Revision tracking records>
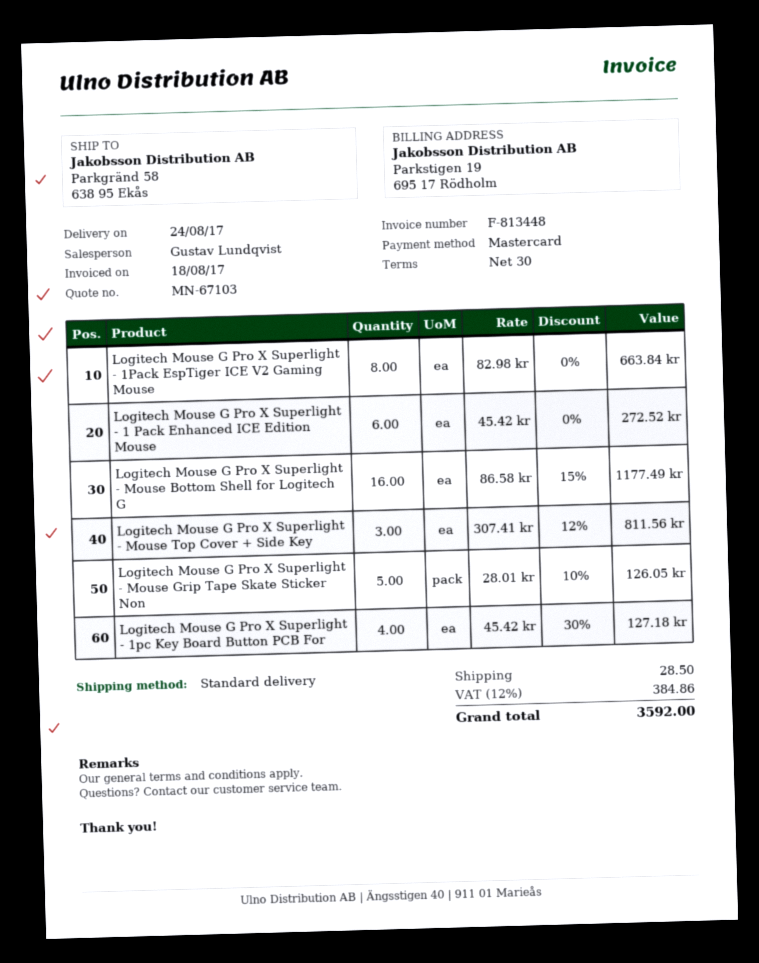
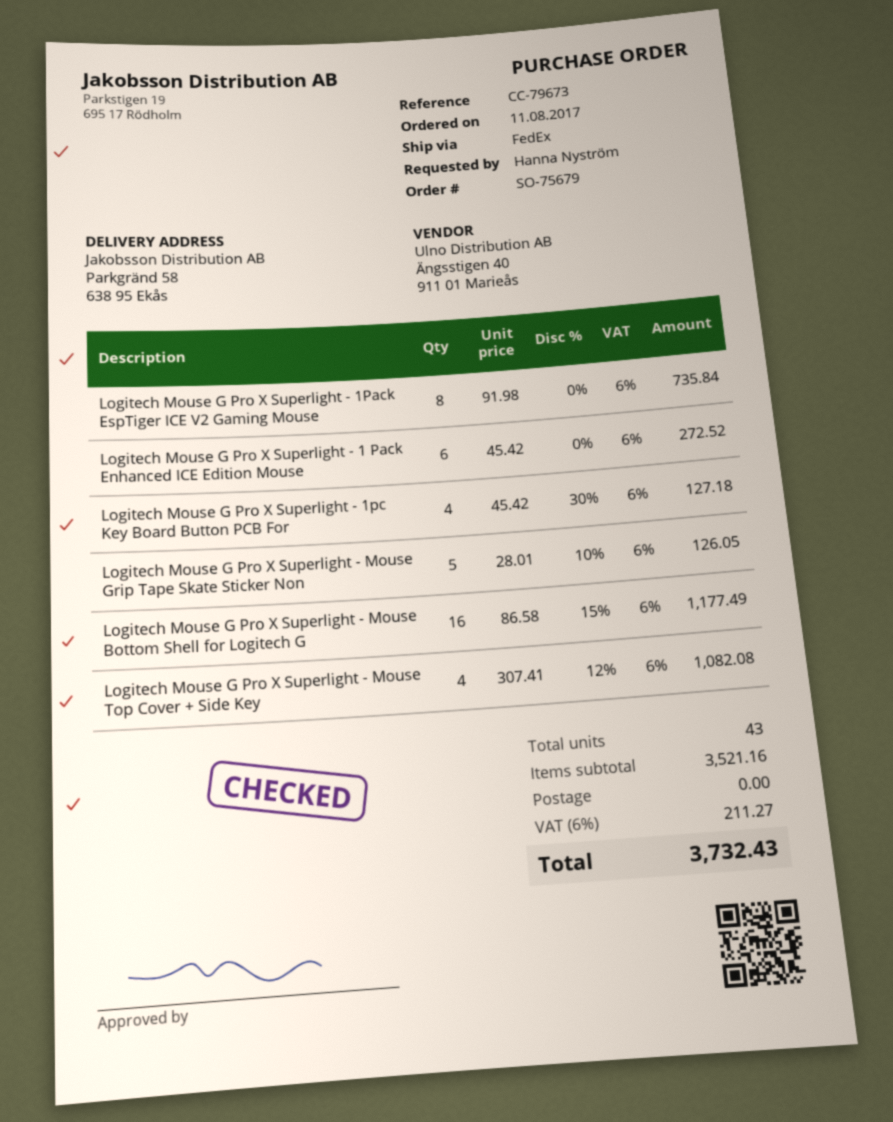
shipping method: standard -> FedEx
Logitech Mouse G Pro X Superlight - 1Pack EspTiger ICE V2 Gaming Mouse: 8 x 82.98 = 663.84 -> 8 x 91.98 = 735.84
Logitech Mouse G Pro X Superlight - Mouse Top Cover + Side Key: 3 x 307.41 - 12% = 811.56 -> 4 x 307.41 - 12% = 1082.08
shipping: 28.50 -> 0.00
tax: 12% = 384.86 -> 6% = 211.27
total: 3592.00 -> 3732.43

Work task> In the records above, copy exactly the lines from the one that contains "Logitech Mouse G Pro X Superlight - Mouse" through the last, and nothing else.

Answer box>
Logitech Mouse G Pro X Superlight - Mouse Top Cover + Side Key: 3 x 307.41 - 12% = 811.56 -> 4 x 307.41 - 12% = 1082.08
shipping: 28.50 -> 0.00
tax: 12% = 384.86 -> 6% = 211.27
total: 3592.00 -> 3732.43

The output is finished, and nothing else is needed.